INFORMATION SUPPLIED ▸
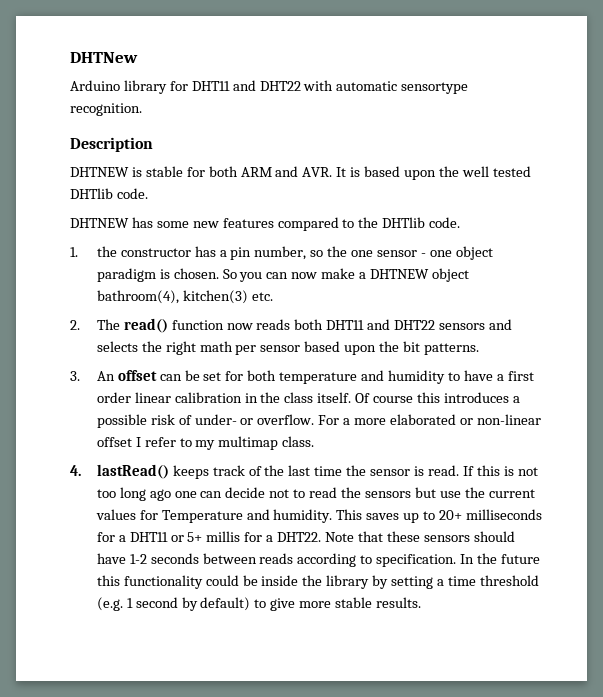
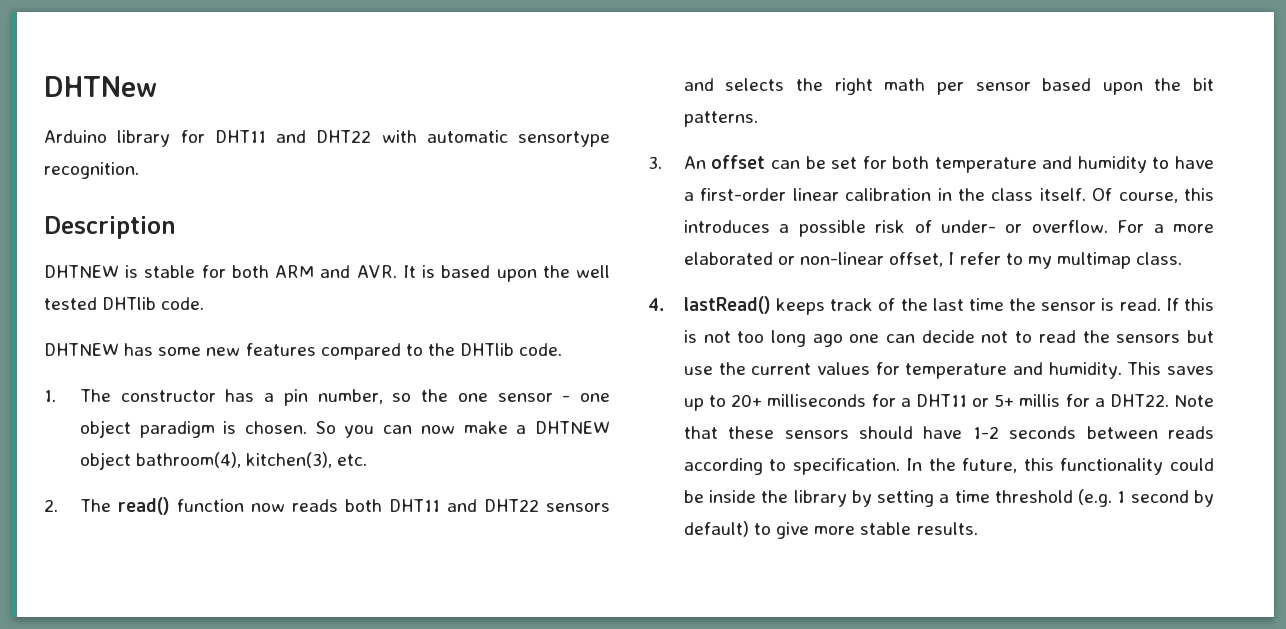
- 1. the constructor has a pin number, so the one sensor - one object paradigm is chosen.
+ 1. The constructor has a pin number, so the one sensor - one object paradigm is chosen.
- So you can now make a DHTNEW object bathroom(4), kitchen(3) etc.
+ So you can now make a DHTNEW object bathroom(4), kitchen(3), etc.
- 3. An offset can be set for both temperature and humidity to have a first order linear calibration in the class itself.
+ 3. An offset can be set for both temperature and humidity to have a first-order linear calibration in the class itself.
- Of course this introduces a possible risk of under- or overflow.
+ Of course, this introduces a possible risk of under- or overflow.
- For a more elaborated or non-linear offset I refer to my multimap class.
+ For a more elaborated or non-linear offset, I refer to my multimap class.
- If this is not too long ago one can decide not to read the sensors but use the current values for Temperature and humidity.
+ If this is not too long ago one can decide not to read the sensors but use the current values for temperature and humidity.
- In the future this functionality could be inside the library by setting a time threshold (e.g. 1 second by default) to give more stable results.
+ In the future, this functionality could be inside the library by setting a time threshold (e.g. 1 second by default) to give more stable results.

WHAT THE TASK ASKS ▸ Set down word for word the lines from the first entry through the line with "- Of course", both included, omitting pictures.

WRITTEN RESPONSE ▸
- 1. the constructor has a pin number, so the one sensor - one object paradigm is chosen.
+ 1. The constructor has a pin number, so the one sensor - one object paradigm is chosen.
- So you can now make a DHTNEW object bathroom(4), kitchen(3) etc.
+ So you can now make a DHTNEW object bathroom(4), kitchen(3), etc.
- 3. An offset can be set for both temperature and humidity to have a first order linear calibration in the class itself.
+ 3. An offset can be set for both temperature and humidity to have a first-order linear calibration in the class itself.
- Of course this introduces a possible risk of under- or overflow.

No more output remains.